EXERCISE DESCRIPTION: Search the records for the string "nhãn", then copy each line where it appears.

SOURCE MATERIAL:
-- -- --

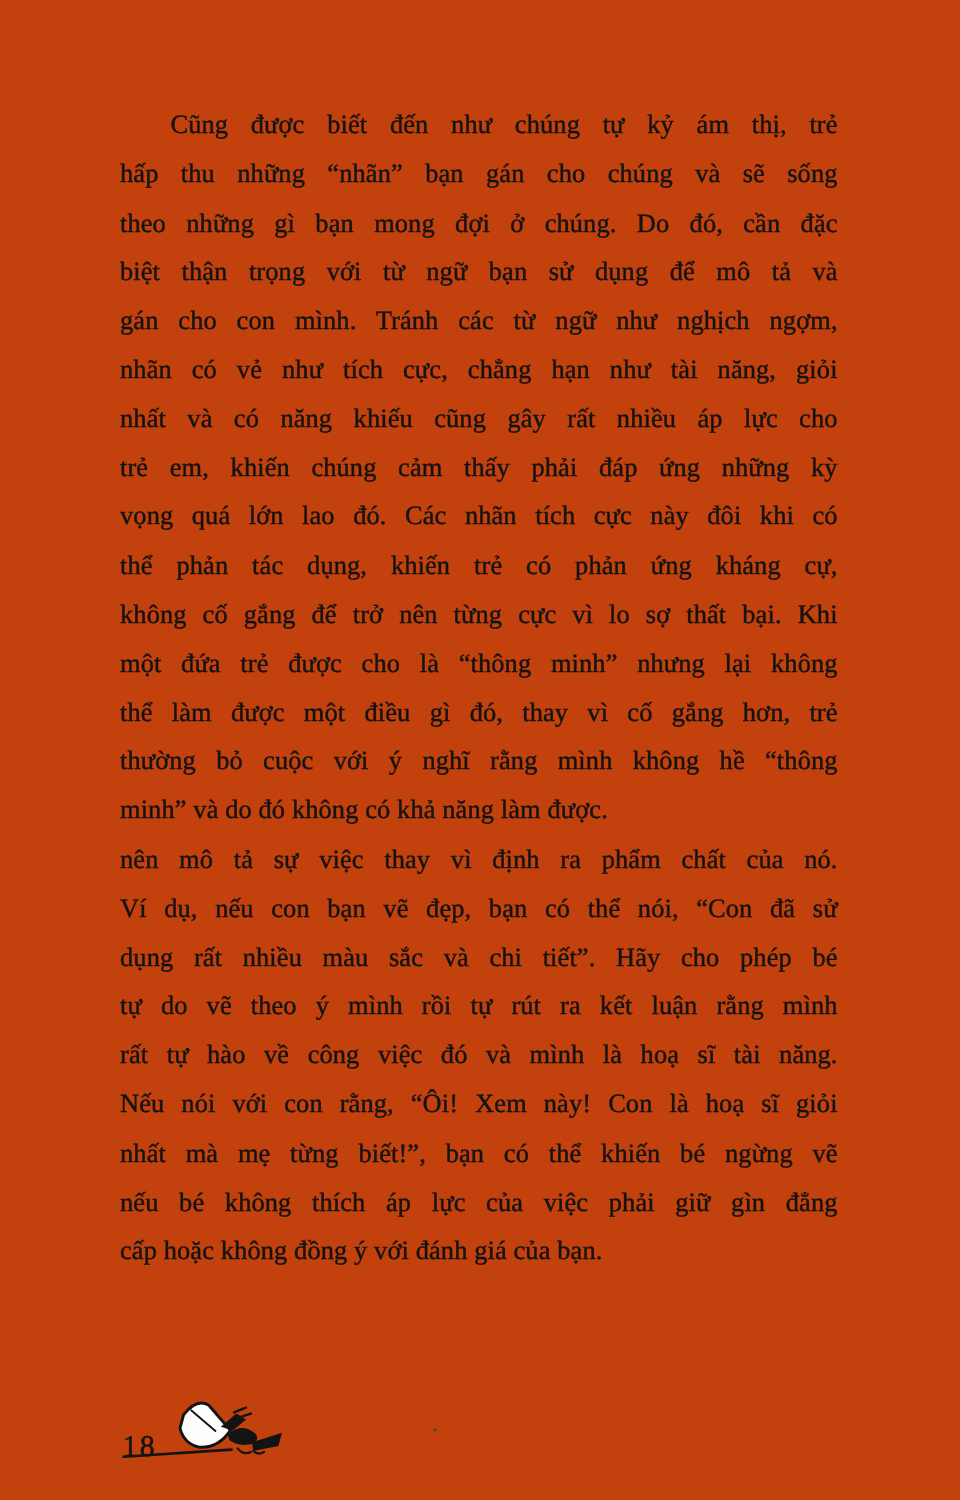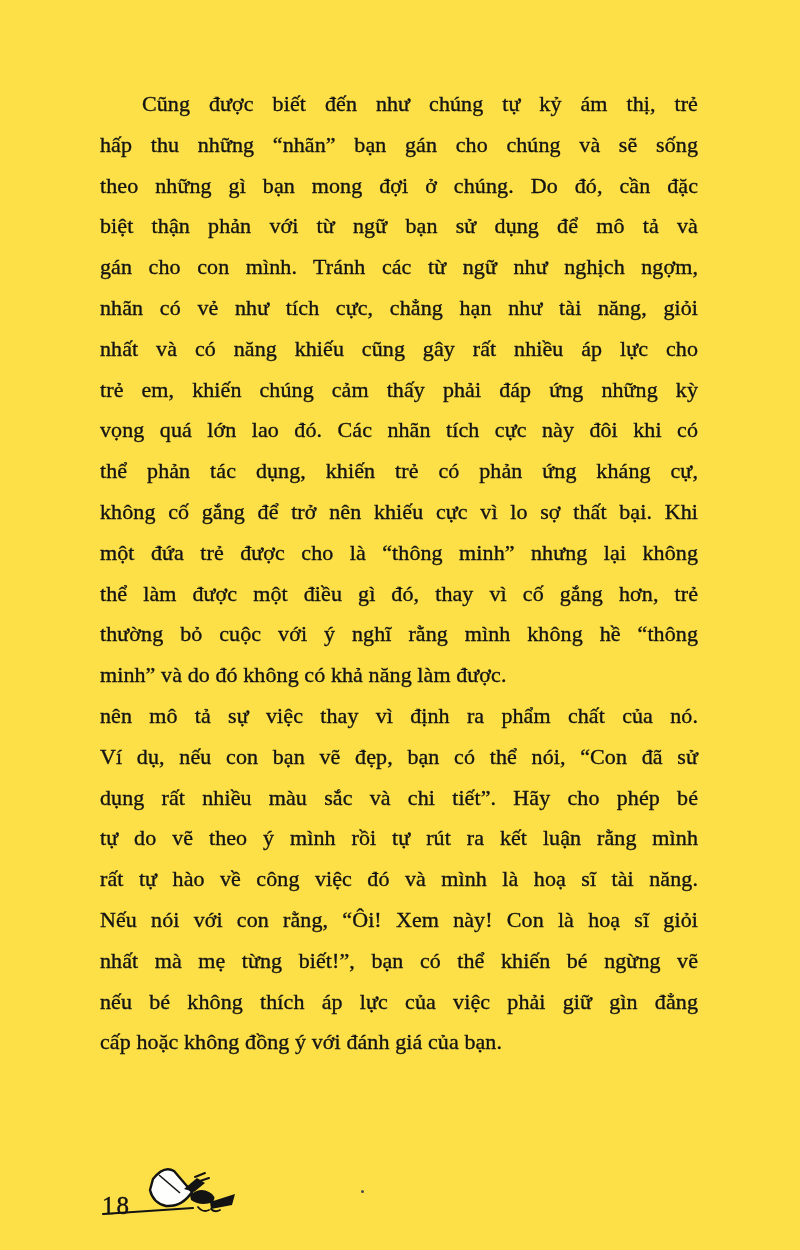--- a/index.html
+++ b/index.html
@@ -66,34 +66,34 @@
     top: 1190px;
     width: 3px;
     height: 3px;
     background: #4a4a4a;
     border-radius: 50%;
   }
 </style>
 </head>
 <body style="color: rgb(19, 19, 19);">
 
-<div class="page" style="background: #fde047;">
+<div class="page" style="background: #c2410c;">
 
   <div class="text-column">
       <div class="line first">Cũng được biết đến như chúng tự kỷ ám thị, trẻ</div>
       <div class="line">hấp thu những “nhãn” bạn gán cho chúng và sẽ sống</div>
       <div class="line">theo những gì bạn mong đợi ở chúng. Do đó, cần đặc</div>
-      <div class="line">biệt thận phản với từ ngữ bạn sử dụng để mô tả và</div>
+      <div class="line">biệt thận trọng với từ ngữ bạn sử dụng để mô tả và</div>
       <div class="line">gán cho con mình. Tránh các từ ngữ như nghịch ngợm,</div>
       <div class="line">nhãn có vẻ như tích cực, chẳng hạn như tài năng, giỏi</div>
       <div class="line">nhất và có năng khiếu cũng gây rất nhiều áp lực cho</div>
       <div class="line">trẻ em, khiến chúng cảm thấy phải đáp ứng những kỳ</div>
       <div class="line">vọng quá lớn lao đó. Các nhãn tích cực này đôi khi có</div>
       <div class="line">thể phản tác dụng, khiến trẻ có phản ứng kháng cự,</div>
-      <div class="line">không cố gắng để trở nên khiếu cực vì lo sợ thất bại. Khi</div>
+      <div class="line">không cố gắng để trở nên từng cực vì lo sợ thất bại. Khi</div>
       <div class="line">một đứa trẻ được cho là “thông minh” nhưng lại không</div>
       <div class="line">thể làm được một điều gì đó, thay vì cố gắng hơn, trẻ</div>
       <div class="line">thường bỏ cuộc với ý nghĩ rằng mình không hề “thông</div>
       <div class="line last">minh” và do đó không có khả năng làm được.</div>
       <div class="line">nên mô tả sự việc thay vì định ra phẩm chất của nó.</div>
       <div class="line">Ví dụ, nếu con bạn vẽ đẹp, bạn có thể nói, “Con đã sử</div>
       <div class="line">dụng rất nhiều màu sắc và chi tiết”. Hãy cho phép bé</div>
       <div class="line">tự do vẽ theo ý mình rồi tự rút ra kết luận rằng mình</div>
       <div class="line">rất tự hào về công việc đó và mình là hoạ sĩ tài năng.</div>
       <div class="line">Nếu nói với con rằng, “Ôi! Xem này! Con là hoạ sĩ giỏi</div>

-- -- --

RESPONSE TO THE EXERCISE:
       <div class="line">hấp thu những “nhãn” bạn gán cho chúng và sẽ sống</div>
       <div class="line">nhãn có vẻ như tích cực, chẳng hạn như tài năng, giỏi</div>
       <div class="line">vọng quá lớn lao đó. Các nhãn tích cực này đôi khi có</div>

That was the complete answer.